FDASIA set a Jan. 9, 2014, deadline for issuing the final rule – a deadline the FDA isn’t likely to meet. The proposed rule has yet to be published in the Federal Register. Once it’s published, it will be subject to a 60-day comment period, and then the agency will have to review the comments before it can finalize it.

The final rule will replace an interim rule the FDA issued in 2011 that requires early notification of possible shortages of single-source drugs and encourages voluntary reporting of other potential shortages. (See BioWorld Today, Nov. 1, 2011.)

FDA Commissioner Margaret Hamburg credited the interim rule, issued in response to an executive order at the peak of a national drug shortage crisis, with preventing more than 280 shortages last year.

The number of drug shortages quadrupled from 61 in 2005 to more than 250 in 2011 . Since then, the number has dropped significantly – 117 shortages were reported in 2012, and about 100 are listed on the agency’s shortage list this week.

In addition to the proposed rule, the FDA released a FDASIA-mandated strategic plan to prevent future shortages.

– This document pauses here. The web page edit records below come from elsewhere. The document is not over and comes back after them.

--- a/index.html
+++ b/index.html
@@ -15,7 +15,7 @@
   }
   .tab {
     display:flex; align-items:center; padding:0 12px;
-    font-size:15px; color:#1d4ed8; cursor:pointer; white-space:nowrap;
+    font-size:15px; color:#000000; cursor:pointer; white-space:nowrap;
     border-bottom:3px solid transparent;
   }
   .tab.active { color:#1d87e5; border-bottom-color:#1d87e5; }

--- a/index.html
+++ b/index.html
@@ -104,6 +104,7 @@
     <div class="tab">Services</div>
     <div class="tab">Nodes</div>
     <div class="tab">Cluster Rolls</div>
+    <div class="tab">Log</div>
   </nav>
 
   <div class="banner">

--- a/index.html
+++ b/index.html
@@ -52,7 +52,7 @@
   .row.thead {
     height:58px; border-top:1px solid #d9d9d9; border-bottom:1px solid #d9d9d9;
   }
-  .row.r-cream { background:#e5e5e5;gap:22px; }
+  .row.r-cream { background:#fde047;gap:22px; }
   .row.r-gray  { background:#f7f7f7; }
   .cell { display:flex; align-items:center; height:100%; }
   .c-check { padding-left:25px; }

The plan takes a two-pronged approach: One part focuses on improving and strengthening the agency’s response to potential shortages, and the other is a long-term look at beefing up manufacturing quality, Hamburg said. She claimed that 70 percent of drug shortages can be traced to breakdowns in quality and manufacturing issues.

But during congressional hearings into the shortages, a number of other factors were cited, including patent expirations, a rush to generic drugs, pricing issues, the expanding use of oncology drugs and the FDA’s aggressive enforcement actions. (See BioWorld Today, May 6, 2011 , Sept. 27, 2011, and June 19, 2012.)

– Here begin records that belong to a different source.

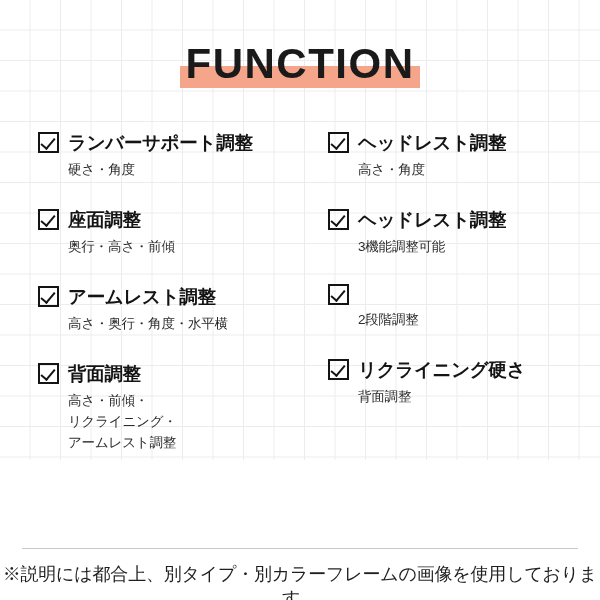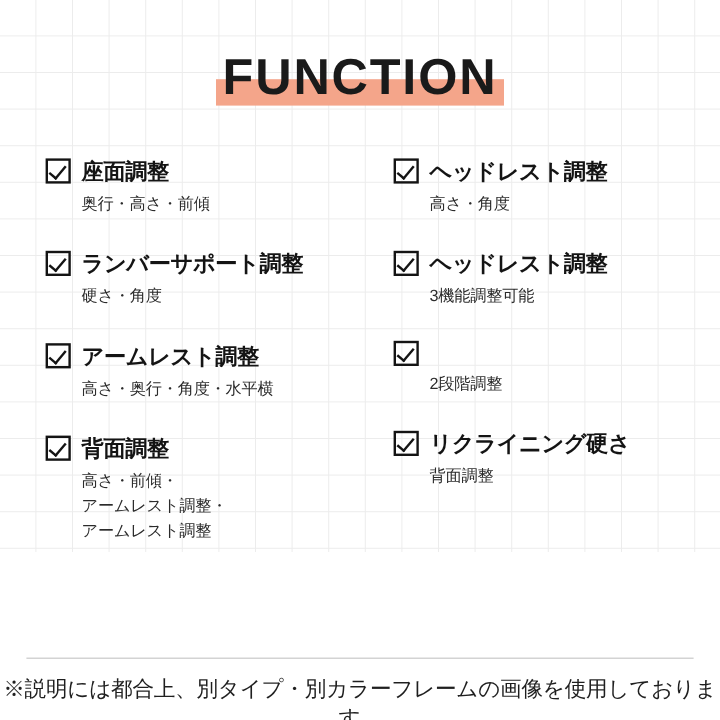--- a/index.html
+++ b/index.html
@@ -156,20 +156,20 @@
       <div class="item">
         <div class="item-head">
           <span class="checkbox"></span>
+          <span class="item-title">ランバーサポート調整</span>
+        </div>
+        <div class="item-desc">
+          <div>硬さ・角度</div>
+        </div>
+      </div>
+
+      <div class="item">
+        <div class="item-head">
+          <span class="checkbox"></span>
           <span class="item-title">座面調整</span>
         </div>
         <div class="item-desc">
           <div>奥行・高さ・前傾</div>
-        </div>
-      </div>
-
-      <div class="item">
-        <div class="item-head">
-          <span class="checkbox"></span>
-          <span class="item-title">ランバーサポート調整</span>
-        </div>
-        <div class="item-desc">
-          <div>硬さ・角度</div>
         </div>
       </div>
 

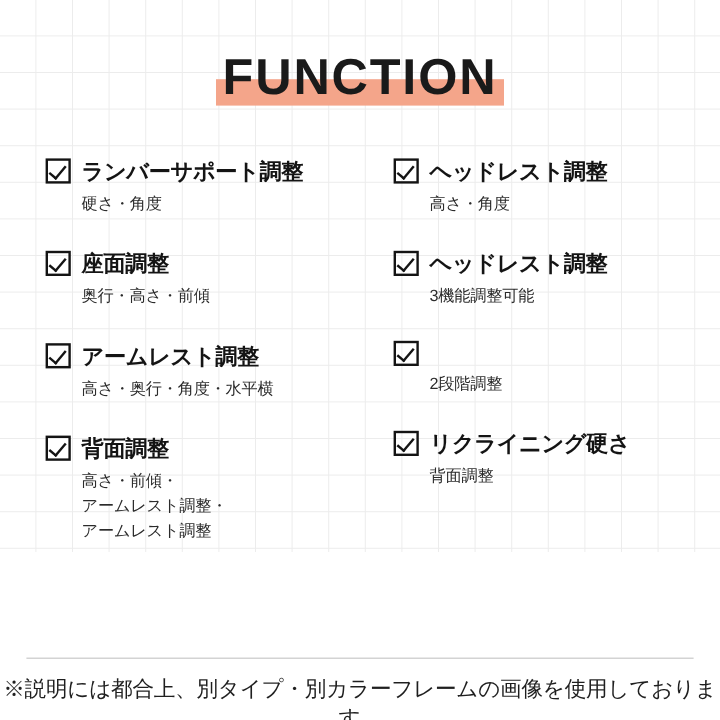--- a/index.html
+++ b/index.html
@@ -190,7 +190,7 @@
         </div>
         <div class="item-desc">
           <div>高さ・前傾・</div>
-          <div>アームレスト調整・</div>
+          <div>リクライニング・</div>
           <div>アームレスト調整</div>
         </div>
       </div>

GAO Warns About Indirect Costs

With the growth of academic indirect costs outpacing that of direct costs, the Government Accountability Office (GAO) is warning that the ongoing trend could limit the number of research grants the National Institutes of Health (NIH) funds in the future.

As it is, GAO found that NIH spent $6.2 billion – one-fifth of its total budget and nearly a fourth of its extramural research budget – on indirect costs in fiscal 2012.

A university’s indirect costs, which cover general facility and administrative expenses, are paid as a percentage of certain direct costs in a grant. While reimbursement for administrative costs is capped at 26 percent, there is no limit on facility reimbursement, which leaves “universities with few, if any, incentives for controlling these costs,” the GAO found.

As a result of the study, the GAO advised NIH to assess the impact of growth in indirect costs on its mission and to plan for how to deal with potential future increases that could limit the amount of grant funding available.

The study was conducted at the request of the House Energy and Commerce Committee, following reports that up to 95 percent of some NIH grants had gone for indirect costs. (See BioWorld Today, June 22, 2012, and June 26, 2013.)

Lawmaker: Protect User Fees

Hoping to build a secure wall around FDA and patent user fees, Rep. Michael Honda (D-Calif.) is asking his colleagues to join him in pressuring the House and Senate budget conferees to exempt the fees from future sequestration.

Although user fees don’t contribute to the budget deficit, the White House Office of Management and Budget determined that they should be subject to the sequestration knife. As a result, nearly $150 million in patent fees were diverted from the Patent and Trademark Office, and the FDA was denied access to $85 million in user fees in fiscal 2013, Honda noted. (See BioWorld Today, Sept. 4, 2013.)

“These diversions are hampering efforts to protect the health of patients, ensure access to innovative new technologies and maintain a robust intellectual property system that is crucial to American economic growth,” he said.

Any budget agreement must clearly express congressional intent that user fees should not be subject to sequestration, he added.